Dessa conjuntura emergiram, entre os professores, algumas posturas em relação ao Programa que não contribuem para sua adequação de aplicação, que vão desde a sua rejeição explícita, manifestada pela recusa em utilizar os materiais de apoio (cadernos de alunos e professores), até a não aceitação velada, evidenciada pela adoção de um discurso pedagógico coerente com o Ler e Escrever, permeado por uma prática de docência que vai de encontro à linha pedagógica do Programa. Foram identificadas, ainda, algumas variantes desses comportamentos, como é o caso dos professores que desenvolvem as sequências didáticas sugeridas pelo Programa sob uma perspectiva que se assenta em pressupostos contrários ao Ler e Escrever – neste caso, geralmente, a perspectiva tradicional. Há também professores que optam por uma prática pedagógica que contempla tanto as estratégias sugeridas pelo Programa, como aquelas já utilizadas anteriormente, a qual intitulam “mista”, procurando explicitar que combinam procedimentos didáticos relacionados a correntes pedagógicas tradicionais e sócio-interacionista. Os

formadores do PROFA/Letra e Vida, programa que antecedeu ao Ler e Escrever, já eram alertados para essa questão:

Outros preferem misturar ou mesclar um pouco do que fazem com o que estão conhecendo, sem perceber que os fundamentos teóricos que orientam cada tipo de prática são incompatíveis quando analisadas as concepções de educação, de ensino, e de aprendizagem, do papel do professor, etc. Outros discordam de tudo o que é novo e preferem manter seu trabalho como sempre realizaram, desprezando todo avanço das pesquisas e dos estudos sobre os processo de ensino e de aprendizagem (no caso da alfabetização). (BRASIL. Guia do Formador- Letra e Vida, p. 3).
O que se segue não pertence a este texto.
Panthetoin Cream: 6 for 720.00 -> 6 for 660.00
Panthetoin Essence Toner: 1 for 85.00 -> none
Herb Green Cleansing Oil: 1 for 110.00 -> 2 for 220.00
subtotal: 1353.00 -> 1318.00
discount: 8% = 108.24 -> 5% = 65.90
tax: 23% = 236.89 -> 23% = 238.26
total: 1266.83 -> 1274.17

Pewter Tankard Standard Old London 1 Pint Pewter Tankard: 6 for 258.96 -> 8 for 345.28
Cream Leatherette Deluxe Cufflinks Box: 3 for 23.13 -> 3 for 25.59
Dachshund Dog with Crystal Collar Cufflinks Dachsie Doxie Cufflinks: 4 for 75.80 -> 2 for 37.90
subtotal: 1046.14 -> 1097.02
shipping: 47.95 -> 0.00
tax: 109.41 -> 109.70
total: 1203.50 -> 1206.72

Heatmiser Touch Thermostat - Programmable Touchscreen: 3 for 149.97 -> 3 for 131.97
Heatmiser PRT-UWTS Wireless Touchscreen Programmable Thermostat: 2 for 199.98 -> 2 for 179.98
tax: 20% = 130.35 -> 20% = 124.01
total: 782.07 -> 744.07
Embora as situações descritas sejam esperadas em contextos profissionais que exigem mudanças de paradigmas, como é o caso do Programa Ler e Escrever, delas emergem questões que devem ser te matizadas e devidamente discutidas, a fim de não comprometerem os objetivos perseguidos. Essa seria mais uma forma de reconhecer a condição de profissionais dos professores que atuam no Programa e de possibilitar que se conectem com a comunidade educacional.
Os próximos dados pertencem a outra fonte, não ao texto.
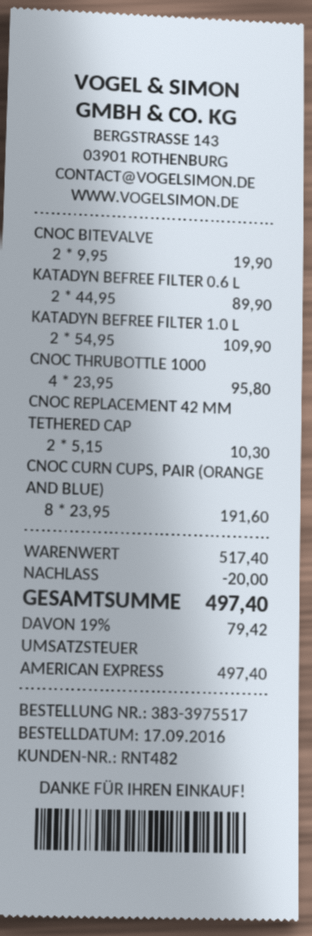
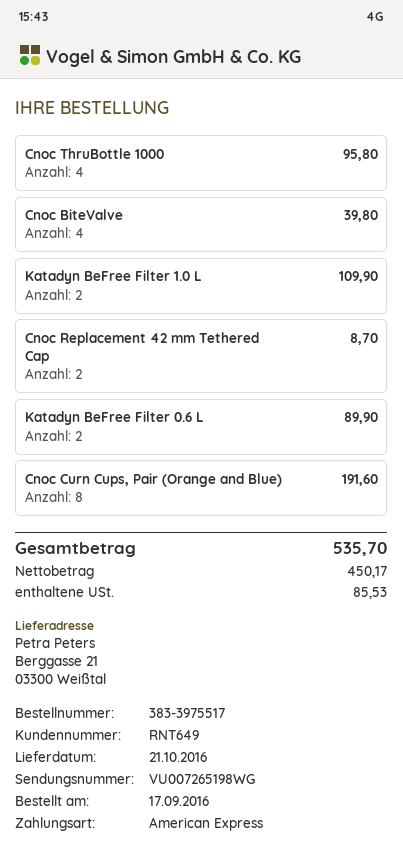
customer number: RNT482 -> RNT649
CNOC BITEVALVE: 2 for 19.90 -> 4 for 39.80
CNOC REPLACEMENT 42 MM TETHERED CAP: 2 for 10.30 -> 2 for 8.70
discount: 20.00 -> none
tax: 79.42 -> 85.53
total: 497.40 -> 535.70

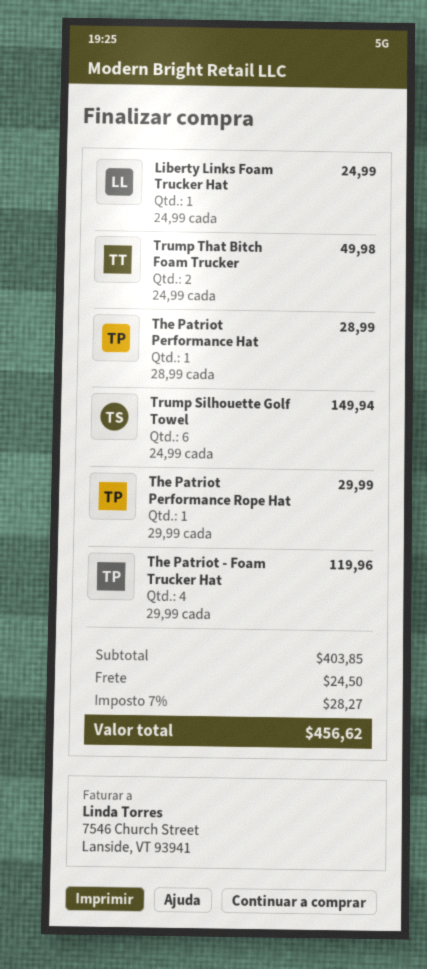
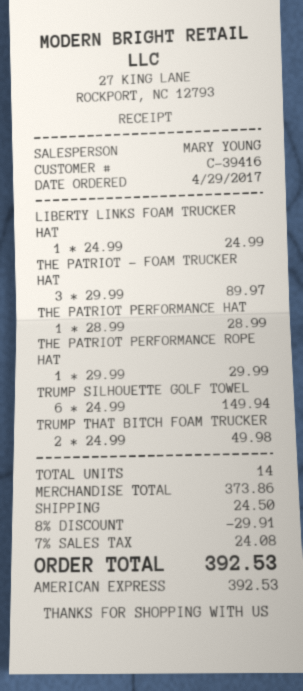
The Patriot - Foam Trucker Hat: 4 x 29.99 = 119.96 -> 3 x 29.99 = 89.97
subtotal: 403.85 -> 373.86
discount: none -> 8% = 29.91
tax: 7% = 28.27 -> 7% = 24.08
total: 456.62 -> 392.53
No cotidiano escolar, durante as reuniões de HTPC, porém, uma parcela significativa dos professores não se manifestava acerca de questões que se revestiam de fundamental importância para o desenvolvimento do Programa Ler e Escrever. Esses professores silenciavam, por exemplo, sobre fatos que se relacionavam às dificuldades de compreender as concepções de alfabetização e aprendizagem que sustentavam a proposta do Ler e Escrever, à pertinência das orientações didáticas contidas nos “cadernos dos professores”, à gestão do tempo em sala de aula e às inseguranças oriundas das mudanças nas rotinas de sala de aula, usando, no entanto, dos momentos de descontração, não controlados institucionalmente, para, de alguma forma, levantar essas questões, que, todavia, deixavam de se constituir objeto de reflexão do grupo.
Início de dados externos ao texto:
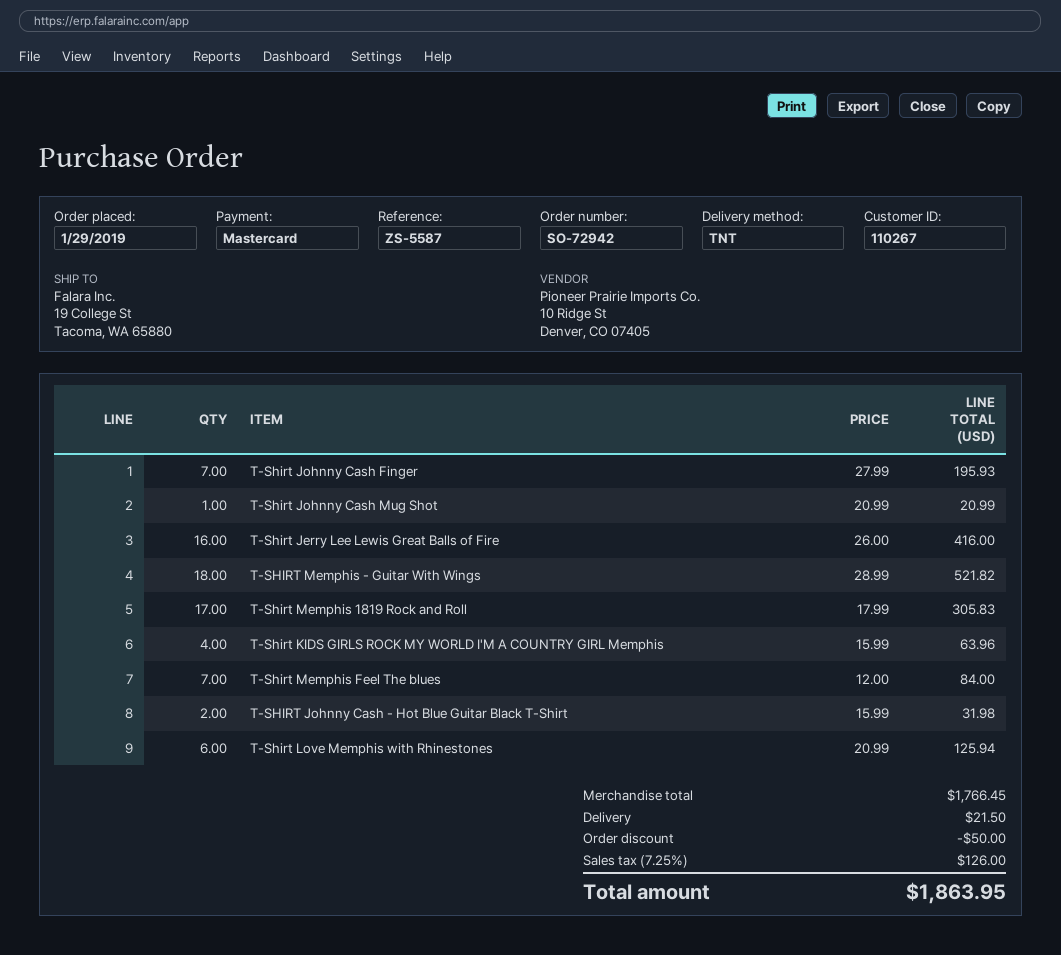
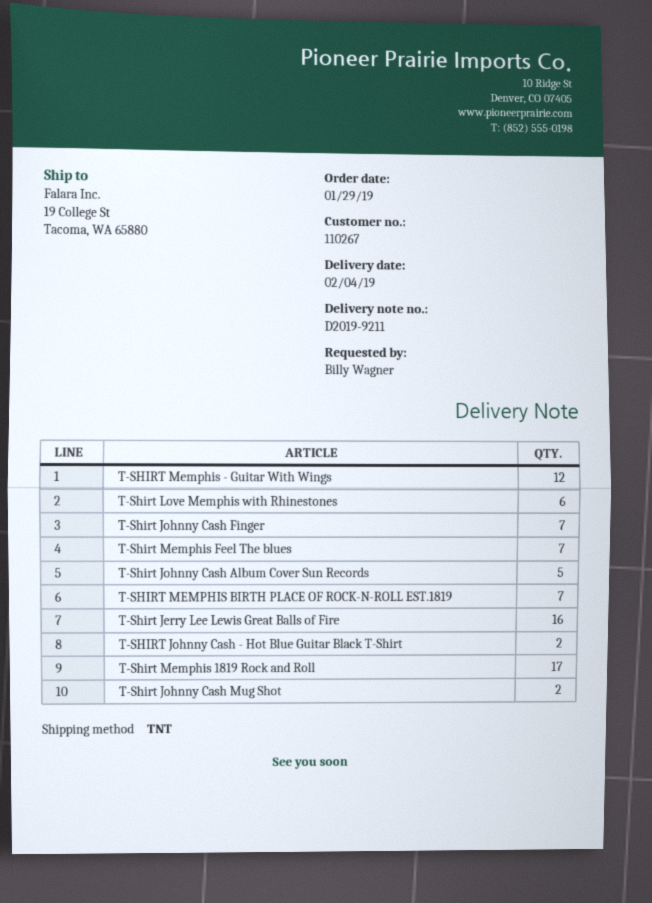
T-Shirt Johnny Cash Mug Shot: 1 -> 2
T-SHIRT Memphis - Guitar With Wings: 18 -> 12
T-Shirt KIDS GIRLS ROCK MY WORLD I'M A COUNTRY GIRL Memphis: 4 -> none
T-Shirt Johnny Cash Album Cover Sun Records: none -> 5
T-SHIRT MEMPHIS BIRTH PLACE OF ROCK-N-ROLL EST.1819: none -> 7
Segundo Nogueira (2007), espaços institucionais que dão voz aos professores do Ciclo I devem ser criados, restaurados ou ampliados, para que, no e pelo diálogo, possam romper esses silêncios, ainda que a criação deles, na escola pública, reconhece a autora, dependa, em altíssimo grau, de vontades políticas e condições

econômicas. Dessa forma, numa relação equitativa, os professores, sentindo-se respeitados na sua profissionalidade, poderiam contribuir com as mudanças necessárias à educação, cuja planificação geralmente se materializa sob a modalidade de projetos ou programas, como o Ler e Escrever.